4  Fundsmith Equity:  Gary Millward of Alan Steel Asset Management says: ‘Fundsmith has been a favourite of ours for over five years and is still seeing large inflows; it may be worth taking some profits now and switching to a multi-asset fund like one of David Jane’s Miton funds as a safe place just in case.’

For income seekers, broker Stifel highlighted the 11 equity investment trusts that still offer a yield of 4% plus; the number has fallen from 14 last August as share prices have risen.


European Assets                             (yield 7 April 6.5%, updated at 6 May 6.0%)

Henderson Far East Income         (5.6%, 6 May 5.7%)

BlackRock Commodities                (5.2%, 6.0%)

Merchants                                         (5.2%, 5.1%)

Henderson High Income               (4.8%, 4.7%)

Dunedin Income Growth               (4.6%, 4.5%)

F&C UK High Income                     (4.6%, 3.5%)

Value and Income                            (4.5%, 5.3%)

Murray Income                                 (4.3%, 4.0%)

Aberdeen Asian Income                 (4.1%, 4.3%)

Murray International                      (4.0%, 3.9%)


Meanwhile on fundexpert.co.uk, Brian Dennehy points out that equity income funds are a good choice even for growth investors who don’t need an income stream right now.

‘Our own research highlights that if you had adopted the high yield strategy since 1900, in 81% of 10 year rolling periods you would have outperformed the stock market as a whole,’ he says. ‘Better still, there was a 93% probability that you would outperform the low yielders (growth stocks if you like).’

He picks out four UK equity income funds that stand out in terms of consistently increasing their dividend payouts, total income paid out and capital growth over the last 10 years:


Total inc and cap growth on £10k invested 2007

Troy Trojan Income                                      £12,978

Schroder Income                                           £11,571

Threadneedle Equity Alpha Income     £11,362

JOHCM UK Equity Income                       £10,740


He also identifies Liontrust Asia Income and Artemis Global Income as great choices for added diversification.

Finally, Jason Hollands of Tilney Bestinvest warns that the US S&P 500 has disappointed for UK investors since Trump was elected.

‘One of the major risks faced by those UK investors who aggressively bought into the Trump-story last autumn is that they deployed their hard earned pounds at a point when sterling was oversold to buy US shares that are standing at historically very expensive valuations on most measures.
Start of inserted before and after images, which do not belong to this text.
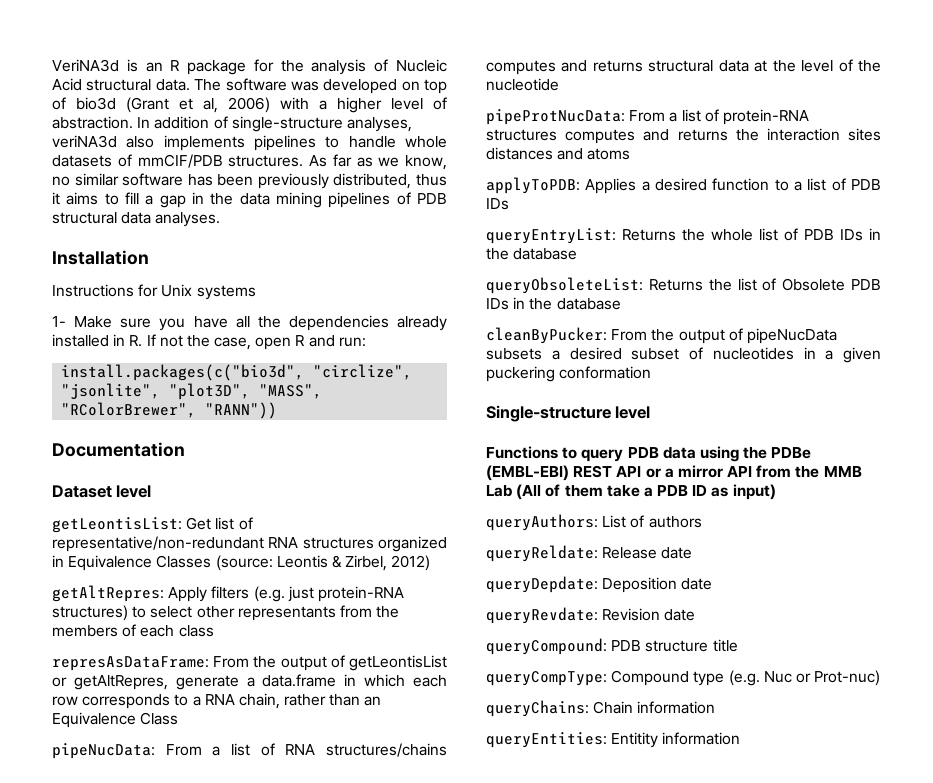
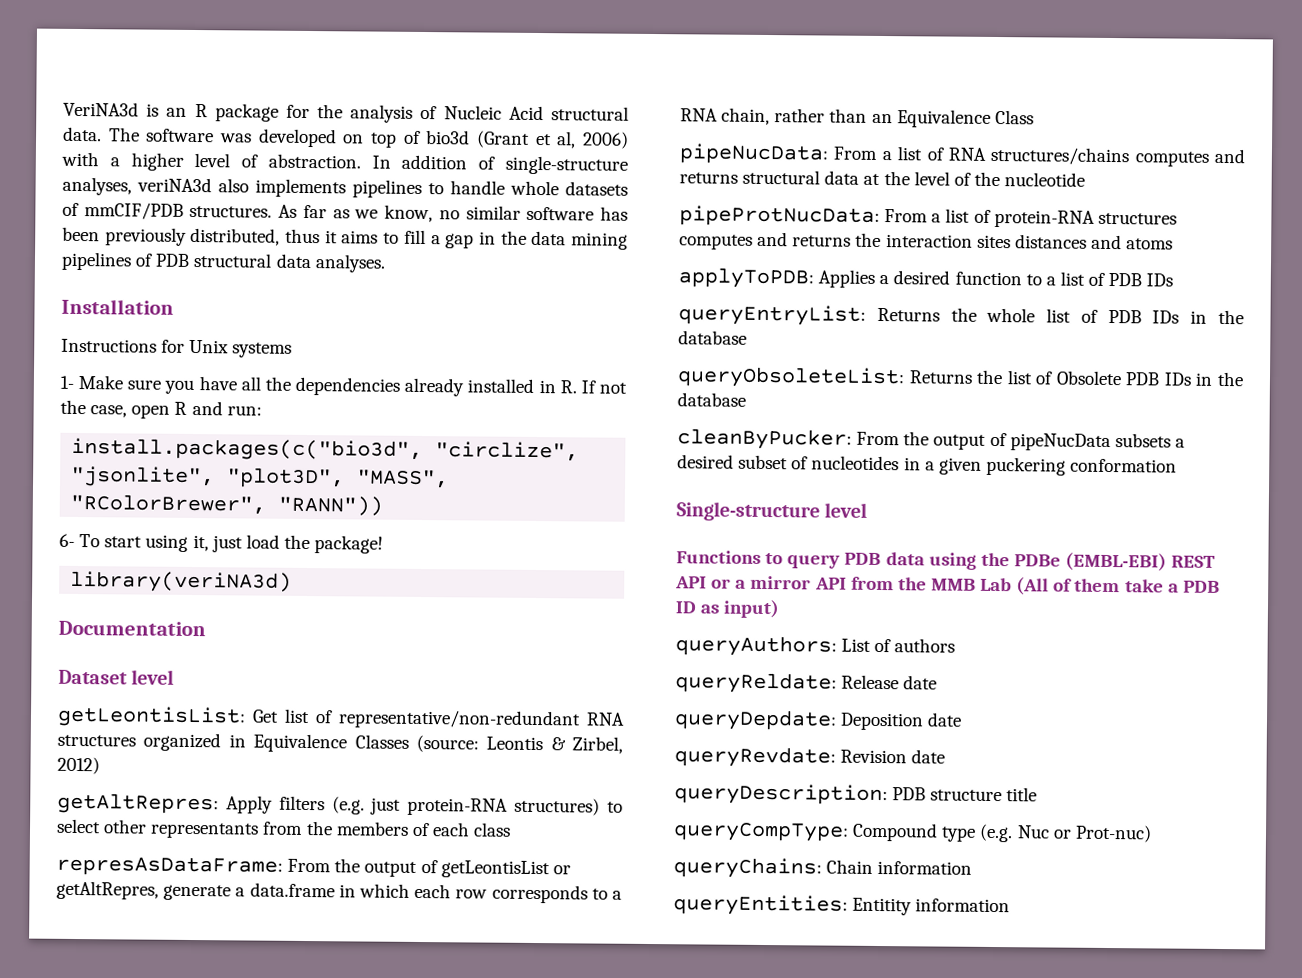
+ 6- To start using it, just load the package!
+ library(veriNA3d)
- queryCompound: PDB structure title
+ queryDescription: PDB structure title

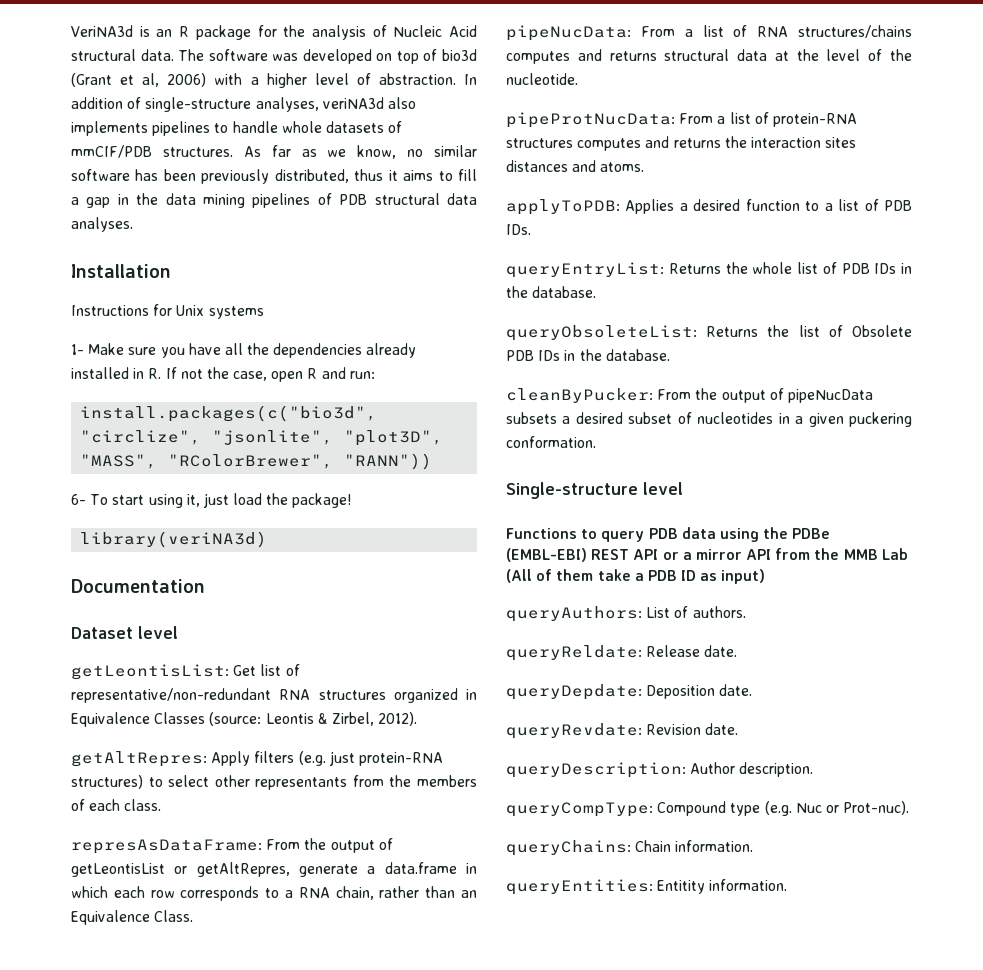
- getLeontisList: Get list of representative/non-redundant RNA structures organized in Equivalence Classes (source: Leontis & Zirbel, 2012)
+ getLeontisList: Get list of representative/non-redundant RNA structures organized in Equivalence Classes (source: Leontis & Zirbel, 2012).
- getAltRepres: Apply filters (e.g. just protein-RNA structures) to select other representants from the members of each class
+ getAltRepres: Apply filters (e.g. just protein-RNA structures) to select other representants from the members of each class.
- represAsDataFrame: From the output of getLeontisList or getAltRepres, generate a data.frame in which each row corresponds to a RNA chain, rather than an Equivalence Class
+ represAsDataFrame: From the output of getLeontisList or getAltRepres, generate a data.frame in which each row corresponds to a RNA chain, rather than an Equivalence Class.
- pipeNucData: From a list of RNA structures/chains computes and returns structural data at the level of the nucleotide
+ pipeNucData: From a list of RNA structures/chains computes and returns structural data at the level of the nucleotide.
- pipeProtNucData: From a list of protein-RNA structures computes and returns the interaction sites distances and atoms
+ pipeProtNucData: From a list of protein-RNA structures computes and returns the interaction sites distances and atoms.
- applyToPDB: Applies a desired function to a list of PDB IDs
+ applyToPDB: Applies a desired function to a list of PDB IDs.
- queryEntryList: Returns the whole list of PDB IDs in the database
+ queryEntryList: Returns the whole list of PDB IDs in the database.
- queryObsoleteList: Returns the list of Obsolete PDB IDs in the database
+ queryObsoleteList: Returns the list of Obsolete PDB IDs in the database.
- cleanByPucker: From the output of pipeNucData subsets a desired subset of nucleotides in a given puckering conformation
+ cleanByPucker: From the output of pipeNucData subsets a desired subset of nucleotides in a given puckering conformation.
- queryAuthors: List of authors
+ queryAuthors: List of authors.
- queryReldate: Release date
+ queryReldate: Release date.
- queryDepdate: Deposition date
+ queryDepdate: Deposition date.
- queryRevdate: Revision date
+ queryRevdate: Revision date.
- queryDescription: PDB structure title
+ queryDescription: Author description.
- queryCompType: Compound type (e.g. Nuc or Prot-nuc)
+ queryCompType: Compound type (e.g. Nuc or Prot-nuc).
- queryChains: Chain information
+ queryChains: Chain information.
- queryEntities: Entitity information
+ queryEntities: Entitity information.

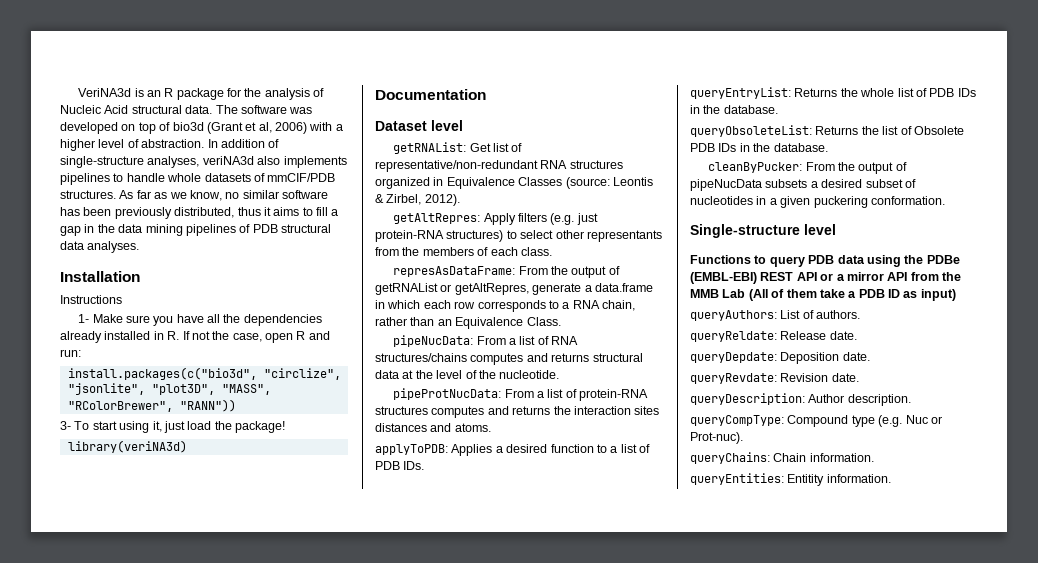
- Instructions for Unix systems
+ Instructions
- 6- To start using it, just load the package!
+ 3- To start using it, just load the package!
- getLeontisList: Get list of representative/non-redundant RNA structures organized in Equivalence Classes (source: Leontis & Zirbel, 2012).
+ getRNAList: Get list of representative/non-redundant RNA structures organized in Equivalence Classes (source: Leontis & Zirbel, 2012).
- represAsDataFrame: From the output of getLeontisList or getAltRepres, generate a data.frame in which each row corresponds to a RNA chain, rather than an Equivalence Class.
+ represAsDataFrame: From the output of getRNAList or getAltRepres, generate a data.frame in which each row corresponds to a RNA chain, rather than an Equivalence Class.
These investors could be exposed to a double whammy of both a recovery in sterling and a possible bursting of the US equity bubble at some point,’ he cautions.

Hollands likes European markets better in terms of valuation and a pick-up in growth; and he points out there’s more scope of dividend growth in Europe than in the UK.

‘Funds worth considering include Threadneedle European Select, Henderson European Focus, Baring Europe Select, Jupiter European Opportunities investment trust and the Standard Life European Equity Income fund,’ he says.